**Work item**
Would you count the lines below that contain the string "FRONT" and reply with that number only?

═══ Data extract

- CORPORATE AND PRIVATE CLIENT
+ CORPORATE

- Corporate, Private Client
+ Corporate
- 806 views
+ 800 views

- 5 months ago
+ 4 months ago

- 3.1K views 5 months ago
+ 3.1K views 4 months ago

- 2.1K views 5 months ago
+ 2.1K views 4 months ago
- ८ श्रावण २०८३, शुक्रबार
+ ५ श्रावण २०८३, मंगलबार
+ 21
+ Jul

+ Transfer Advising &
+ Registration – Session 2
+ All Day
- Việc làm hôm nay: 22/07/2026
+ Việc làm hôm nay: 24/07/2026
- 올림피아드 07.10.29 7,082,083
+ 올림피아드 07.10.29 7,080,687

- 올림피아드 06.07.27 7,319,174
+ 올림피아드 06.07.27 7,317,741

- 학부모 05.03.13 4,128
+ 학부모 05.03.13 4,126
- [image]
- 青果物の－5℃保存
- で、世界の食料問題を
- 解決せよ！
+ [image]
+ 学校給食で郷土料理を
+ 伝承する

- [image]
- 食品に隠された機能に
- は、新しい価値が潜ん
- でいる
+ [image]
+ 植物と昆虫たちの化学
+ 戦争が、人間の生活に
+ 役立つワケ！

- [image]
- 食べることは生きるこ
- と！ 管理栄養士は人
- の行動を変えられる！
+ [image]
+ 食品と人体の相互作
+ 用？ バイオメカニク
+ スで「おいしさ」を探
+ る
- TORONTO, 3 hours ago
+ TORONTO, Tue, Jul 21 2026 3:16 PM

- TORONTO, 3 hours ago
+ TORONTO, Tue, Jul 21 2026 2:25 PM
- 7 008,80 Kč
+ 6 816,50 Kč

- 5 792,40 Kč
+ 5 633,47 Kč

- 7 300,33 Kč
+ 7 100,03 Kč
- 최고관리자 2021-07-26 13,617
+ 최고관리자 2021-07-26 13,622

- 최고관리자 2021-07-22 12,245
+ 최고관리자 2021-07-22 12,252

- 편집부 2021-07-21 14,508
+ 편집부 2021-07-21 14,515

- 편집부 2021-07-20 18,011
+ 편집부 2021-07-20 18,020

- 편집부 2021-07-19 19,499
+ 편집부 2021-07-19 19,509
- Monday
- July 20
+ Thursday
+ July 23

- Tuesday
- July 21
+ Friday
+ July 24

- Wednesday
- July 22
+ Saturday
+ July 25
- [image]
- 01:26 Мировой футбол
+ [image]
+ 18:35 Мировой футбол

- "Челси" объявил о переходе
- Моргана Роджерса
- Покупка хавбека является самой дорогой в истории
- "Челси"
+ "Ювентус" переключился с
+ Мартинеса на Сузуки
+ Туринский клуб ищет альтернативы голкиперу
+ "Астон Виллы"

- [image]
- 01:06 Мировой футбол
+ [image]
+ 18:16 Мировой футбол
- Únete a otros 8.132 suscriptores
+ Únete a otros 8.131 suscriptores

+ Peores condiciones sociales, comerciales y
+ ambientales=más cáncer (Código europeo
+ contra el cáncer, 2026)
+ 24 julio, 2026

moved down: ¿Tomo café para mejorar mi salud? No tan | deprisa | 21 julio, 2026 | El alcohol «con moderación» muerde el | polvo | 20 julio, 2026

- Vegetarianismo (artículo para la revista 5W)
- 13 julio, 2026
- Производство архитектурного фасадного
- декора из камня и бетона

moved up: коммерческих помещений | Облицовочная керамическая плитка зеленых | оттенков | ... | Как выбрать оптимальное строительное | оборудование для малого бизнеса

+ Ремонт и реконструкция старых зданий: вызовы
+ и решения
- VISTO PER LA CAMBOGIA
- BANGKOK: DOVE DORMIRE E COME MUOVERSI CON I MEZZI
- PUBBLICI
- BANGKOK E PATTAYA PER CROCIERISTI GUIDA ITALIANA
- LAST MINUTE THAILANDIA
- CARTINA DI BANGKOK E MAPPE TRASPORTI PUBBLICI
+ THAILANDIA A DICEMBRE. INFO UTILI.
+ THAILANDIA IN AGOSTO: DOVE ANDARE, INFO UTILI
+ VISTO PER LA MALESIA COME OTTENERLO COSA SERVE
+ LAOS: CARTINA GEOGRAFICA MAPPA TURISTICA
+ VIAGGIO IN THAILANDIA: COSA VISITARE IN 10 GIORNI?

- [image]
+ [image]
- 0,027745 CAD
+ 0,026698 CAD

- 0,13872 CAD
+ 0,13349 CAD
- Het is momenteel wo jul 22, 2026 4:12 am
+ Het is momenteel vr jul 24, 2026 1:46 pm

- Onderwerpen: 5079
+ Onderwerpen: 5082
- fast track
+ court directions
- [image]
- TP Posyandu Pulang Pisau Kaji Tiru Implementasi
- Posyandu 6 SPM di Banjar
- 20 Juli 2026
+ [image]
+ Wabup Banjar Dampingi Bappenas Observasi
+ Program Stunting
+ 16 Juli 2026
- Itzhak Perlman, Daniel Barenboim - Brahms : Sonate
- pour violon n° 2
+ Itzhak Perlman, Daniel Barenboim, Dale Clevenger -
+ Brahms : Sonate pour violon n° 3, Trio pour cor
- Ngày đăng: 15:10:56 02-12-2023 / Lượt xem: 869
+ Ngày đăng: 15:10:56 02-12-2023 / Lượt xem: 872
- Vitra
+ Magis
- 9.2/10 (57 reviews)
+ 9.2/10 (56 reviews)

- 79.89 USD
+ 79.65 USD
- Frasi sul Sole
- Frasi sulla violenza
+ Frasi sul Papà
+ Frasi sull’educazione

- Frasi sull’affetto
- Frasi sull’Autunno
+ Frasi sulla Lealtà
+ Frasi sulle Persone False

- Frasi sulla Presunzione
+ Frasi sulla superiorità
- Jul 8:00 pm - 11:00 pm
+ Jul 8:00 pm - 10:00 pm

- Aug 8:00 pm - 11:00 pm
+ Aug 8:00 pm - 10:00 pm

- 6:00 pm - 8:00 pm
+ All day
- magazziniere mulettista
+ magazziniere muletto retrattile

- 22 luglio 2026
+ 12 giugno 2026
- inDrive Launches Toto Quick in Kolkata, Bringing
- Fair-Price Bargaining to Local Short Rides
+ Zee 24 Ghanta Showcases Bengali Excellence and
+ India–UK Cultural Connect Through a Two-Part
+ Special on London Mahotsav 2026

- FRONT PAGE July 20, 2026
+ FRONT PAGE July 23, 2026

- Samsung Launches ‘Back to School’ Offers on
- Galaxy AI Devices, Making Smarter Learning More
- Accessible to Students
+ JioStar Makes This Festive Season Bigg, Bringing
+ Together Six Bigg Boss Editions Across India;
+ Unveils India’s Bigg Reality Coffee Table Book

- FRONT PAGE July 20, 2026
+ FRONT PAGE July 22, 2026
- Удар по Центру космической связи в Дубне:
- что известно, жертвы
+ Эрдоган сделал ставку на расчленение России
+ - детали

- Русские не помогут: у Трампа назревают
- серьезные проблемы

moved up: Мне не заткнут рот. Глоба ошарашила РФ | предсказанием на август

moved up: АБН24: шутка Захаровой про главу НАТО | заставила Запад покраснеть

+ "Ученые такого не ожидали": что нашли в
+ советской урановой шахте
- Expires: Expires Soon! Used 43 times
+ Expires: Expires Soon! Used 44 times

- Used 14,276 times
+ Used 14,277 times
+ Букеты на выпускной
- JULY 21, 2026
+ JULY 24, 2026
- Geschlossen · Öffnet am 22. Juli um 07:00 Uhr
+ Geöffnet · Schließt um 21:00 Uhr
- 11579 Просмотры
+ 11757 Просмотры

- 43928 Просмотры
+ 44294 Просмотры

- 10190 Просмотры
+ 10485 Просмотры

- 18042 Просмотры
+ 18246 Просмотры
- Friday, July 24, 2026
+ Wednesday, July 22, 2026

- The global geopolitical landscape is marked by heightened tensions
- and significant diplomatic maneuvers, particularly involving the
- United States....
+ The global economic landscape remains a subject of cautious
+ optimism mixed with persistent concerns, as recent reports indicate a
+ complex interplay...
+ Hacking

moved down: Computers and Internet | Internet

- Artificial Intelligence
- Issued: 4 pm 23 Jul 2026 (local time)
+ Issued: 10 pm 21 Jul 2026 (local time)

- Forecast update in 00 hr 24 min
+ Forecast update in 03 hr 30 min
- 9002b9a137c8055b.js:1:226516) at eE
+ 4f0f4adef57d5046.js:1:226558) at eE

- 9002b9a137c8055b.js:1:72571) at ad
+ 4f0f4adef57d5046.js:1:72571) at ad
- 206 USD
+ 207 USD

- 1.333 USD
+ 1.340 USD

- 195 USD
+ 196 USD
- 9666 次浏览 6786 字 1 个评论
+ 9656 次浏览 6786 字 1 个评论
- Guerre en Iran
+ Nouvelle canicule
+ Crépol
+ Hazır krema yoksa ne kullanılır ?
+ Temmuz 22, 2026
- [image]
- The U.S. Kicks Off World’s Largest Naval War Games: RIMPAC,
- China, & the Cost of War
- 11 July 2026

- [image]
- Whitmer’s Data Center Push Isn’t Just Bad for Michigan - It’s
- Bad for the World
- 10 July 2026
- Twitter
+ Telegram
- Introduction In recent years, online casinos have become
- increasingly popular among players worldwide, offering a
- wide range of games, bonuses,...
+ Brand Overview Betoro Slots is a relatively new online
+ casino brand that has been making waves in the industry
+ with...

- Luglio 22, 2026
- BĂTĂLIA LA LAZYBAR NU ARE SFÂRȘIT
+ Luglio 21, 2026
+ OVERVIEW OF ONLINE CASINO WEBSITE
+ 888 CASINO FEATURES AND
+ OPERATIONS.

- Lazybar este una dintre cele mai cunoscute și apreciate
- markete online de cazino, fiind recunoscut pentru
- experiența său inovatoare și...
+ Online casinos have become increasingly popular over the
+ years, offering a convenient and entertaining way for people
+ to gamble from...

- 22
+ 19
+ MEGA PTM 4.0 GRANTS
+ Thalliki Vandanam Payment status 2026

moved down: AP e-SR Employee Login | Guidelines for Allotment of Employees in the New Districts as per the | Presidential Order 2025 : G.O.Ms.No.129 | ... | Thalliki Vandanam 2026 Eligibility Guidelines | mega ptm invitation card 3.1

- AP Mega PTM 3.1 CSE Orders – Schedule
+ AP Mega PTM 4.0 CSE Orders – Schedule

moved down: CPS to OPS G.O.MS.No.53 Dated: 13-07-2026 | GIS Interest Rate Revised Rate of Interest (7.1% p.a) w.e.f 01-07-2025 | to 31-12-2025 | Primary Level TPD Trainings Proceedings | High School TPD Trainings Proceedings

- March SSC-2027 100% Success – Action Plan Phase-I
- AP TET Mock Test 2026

══════

**Result for this task**
4